Тухля похлопал ресницами и заметил нехорошую мысль, которая постучалась в больную голову.
– А ведь я не знаю, – проговорил он тревожно и даже сел.
– Английская литература может потерять юмориста.
– Почему, Пухля?
– Не называй меня так… Ты помнишь, как оказался на диване?
– Н-нет… – выдавил из себя всё более несчастный Тухля.
– Вывод: мистер Джером лежит в сугробе, а рядом окоченевший труп его собачки.
– Ой. – Тухля схватился за виски, в которые кто-то стучал. – Не пугай меня.
– И не думал, – ответил Ванзаров с холодным спокойствием. Такой должна быть месть за бессонную ночь. – Мистер Джером непривычен к русским традициям. Знаешь, сколько иностранцев находят замороженными в столице?
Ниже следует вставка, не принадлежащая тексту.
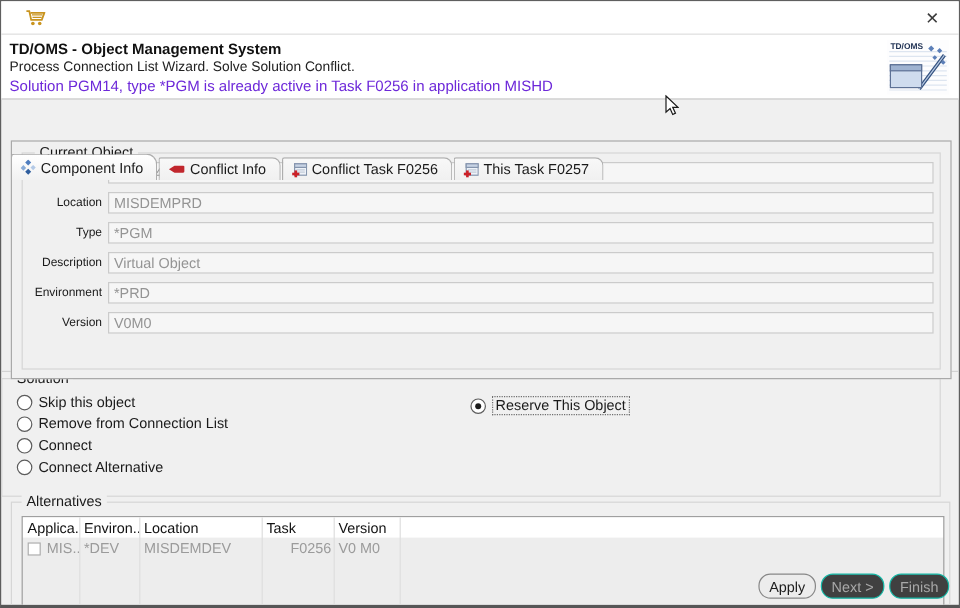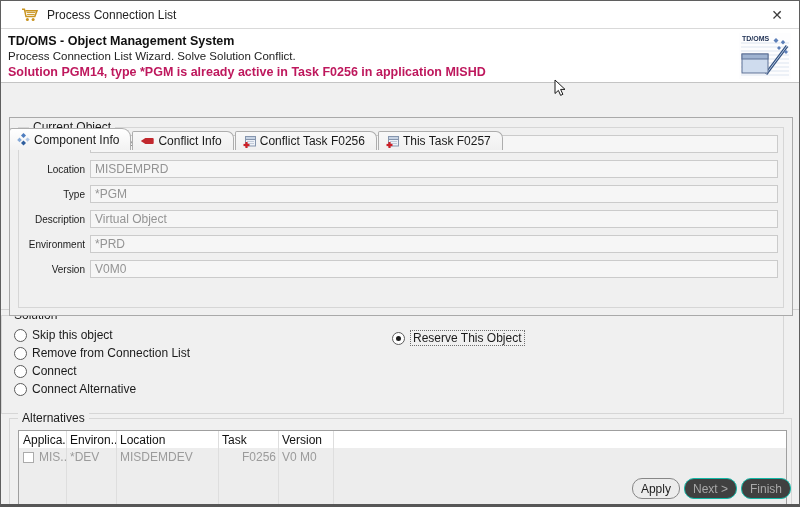"Process Connection List" span.ttl { html: <span>Process Connection List</span> -> none }
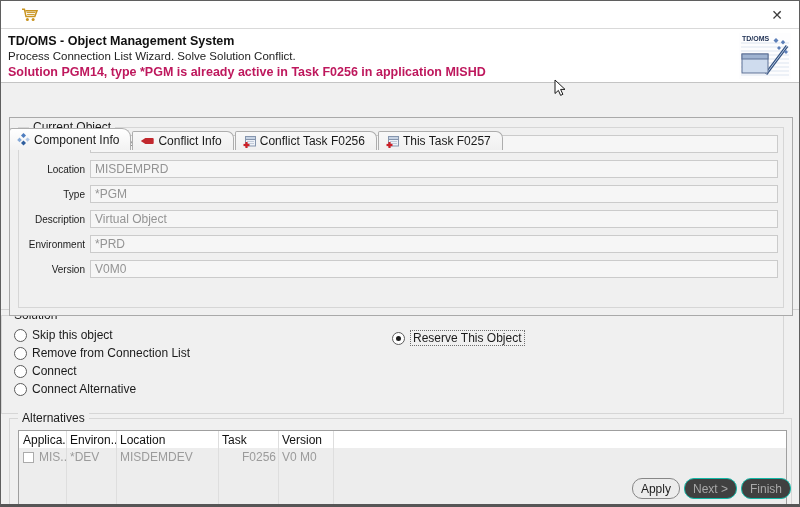"Solution PGM14, type *PGM is" .h-line3 { color: #be185d -> #6d28d9; font-weight: 700 -> 400 }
– Сколько? – спросил Тухля упавшим голосом. Воображение его уже рисовало ужасное.
– Каждый десятый труп зимой – иностранца. Посчитай шансы, убедись, что мистеру Джерому не спастись.
Сведения эти были не то что неверные. Для Тухли в таком состоянии годились.
– Ой, – сказал несчастный. – Ой… Ой… Ой… Что же делать?
– Вспоминай, где мог его потерять.
Тухля встал с дивана, что далось ему с некоторым шатанием. Так что пришлось сесть обратно.
– Значит, с катка у Симеоновского моста мы поехали в Русский музей… Ходили там, смотрели… Джерому очень понравились «казаки, пишущие письмо турецкому султану», как он назвал картину Репина, долго расспрашивал, кто они такие и тому подобное… Потом поехали купить билеты в оперу… Потом… Потом поехали пообедать в «Медведь»… А там, как ты знаешь, бар в американском стиле… А в баре сорок сортов водки… Да, точно! – Тухля шлёпнул себя по колену. – Вспоминаю… Мистер Джером ещё сказал, что водка – не виски, у неё не может быть сорок разных вкусов. Это был вызов, я его принял. Надо было защитить честь русской водки. Jus retorsionis [47], так сказать…
– Сколько сортов попробовали?
– Десять, нет – двенадцать… Точно, двенадцать… Помню, сказал себе: вот и дюжина! А дальше ничего не помню.
Русская водка и не такое может. Судьба английского юмора висела на волоске.
– Ужасно, – сказал Тухля с печалью кающегося грешника.